Parametri di alimentazione (il monitoring della potenza assorbita, del carico dei sistemi UPS, della qualità dell'energia erogata e consumata)

Parametri di network (capacità, larghezza di banda, attivazione dei sistemi ridondanti, velocità e downtime)

Parametri di servizi infrastrutturali (servizi di directory, naming, autenticazione e di stampa)

Parametri dell'hardware di infrastruttura (sistemi di storage, backup e host di virtualizzazione)

Un corretto monitoraggio e un reporting granulare, consentirà di rilevare i problemi di dimensionamento dei sistemi e sopratutto dei servizi, prima che diventino emergenze.

"Solo ciò che è misurabile è migliorabile” insegnava Kuhn: La necessità di controllare e misurare è irrinunciabile per trovare la quadratura corretta tra gli SLA necessari e l'effort economico nonchè organizzativo per ottenerli:

Grazie all'utilizzo di sistemi modulari in tutta l’infrastruttura, sarà possibile sopravvivere senza grossi traumi a eventuali failure dei singoli pezzi del sistema
Funzionalità di bilanciamento del carico sulle linee dati o con sistemi di virtualizzazione intelligente dei server, dei dispositivi di storage e del networking,
Modalità di gestione intelligente del carico di lavoro all’interno di UPS e generatori, dei sistemi di sicurezza fisica o del raffrescamento metteranno al sicuro il datacenter.

Tutto questo ha un costo, è per questo che non si possono sempre e solo acquistare nuove soluzioni, nuovi hardware, raddoppiare o triplicare le strutture. E' necessario analizzare e comprendere i dati. Capire quali sono rischi e aiutare il management a capirne costi e benefici, per decidere la strada da intraprendere.

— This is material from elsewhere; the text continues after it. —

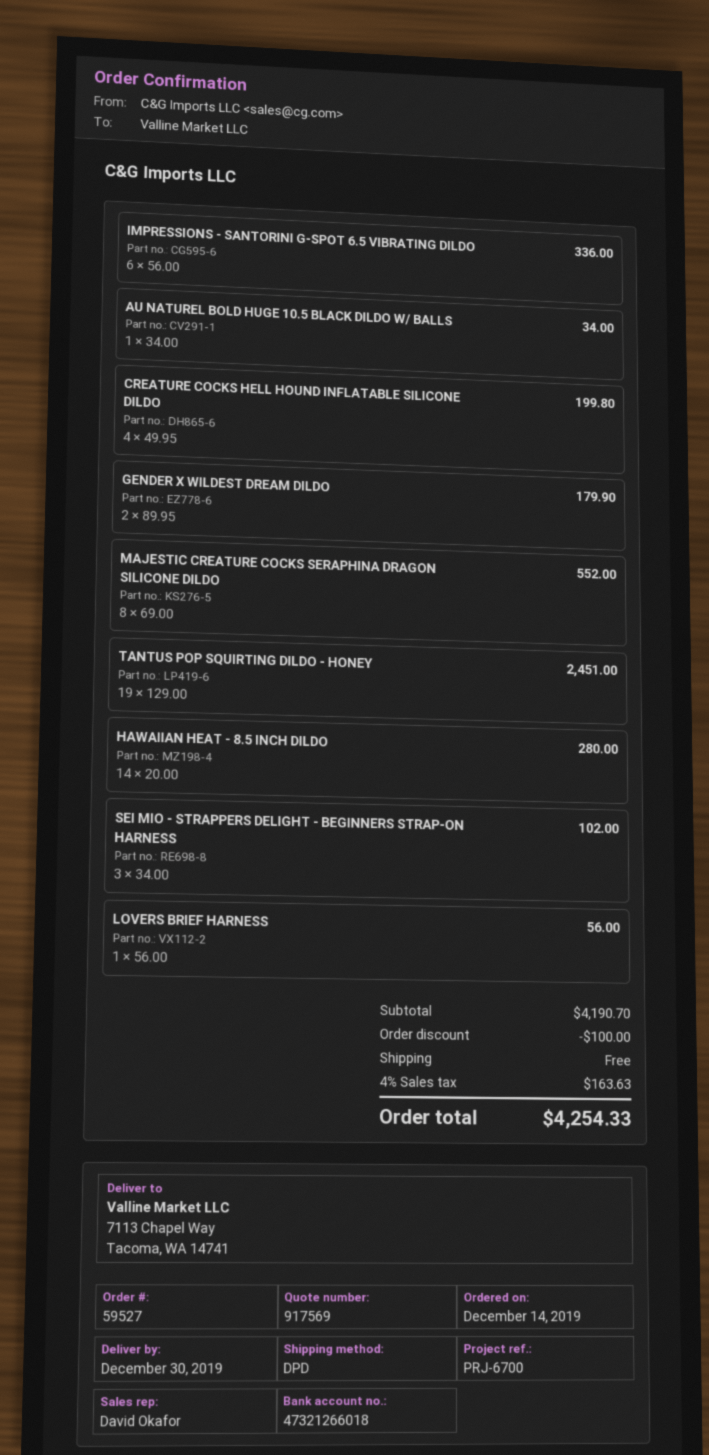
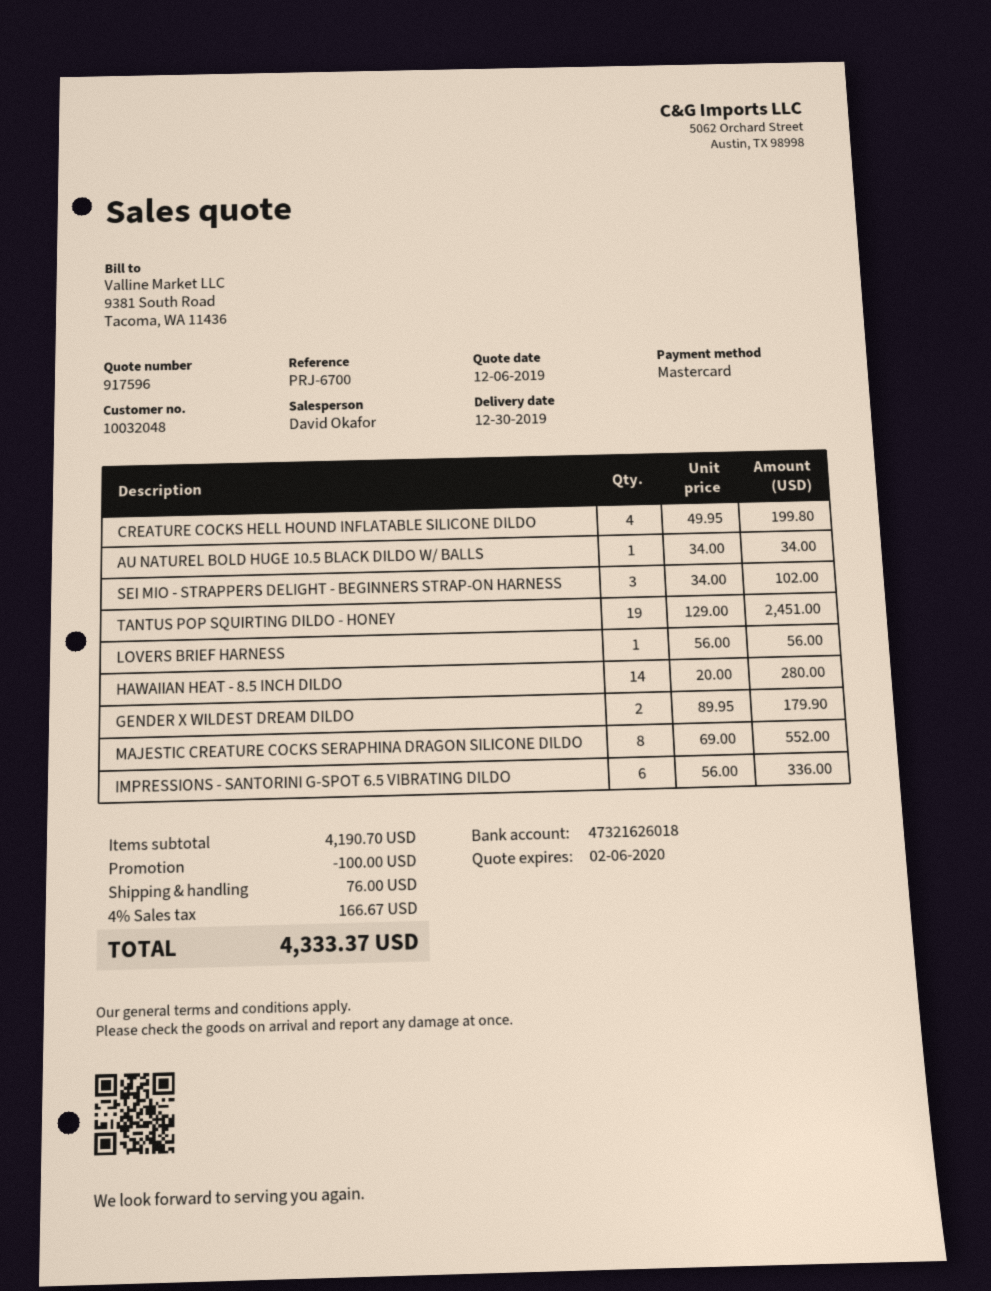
quote number: 917569 -> 917596
bank account: 47321266018 -> 47321626018
shipping: 0.00 -> 76.00
tax: 4% = 163.63 -> 4% = 166.67
total: 4254.33 -> 4333.37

Valutare la salute dell’infrastruttura di un CED non è solo una questione IT, ma di business; se gli utenti affermano che le prestazioni sono di scarsa qualità, è inutile puntare il dito contro gli SLA e sostenere che le prestazioni ricadono all’interno dei limiti concordati: è la percezione degli utenti a definire la necessità di SLA più restrittivi.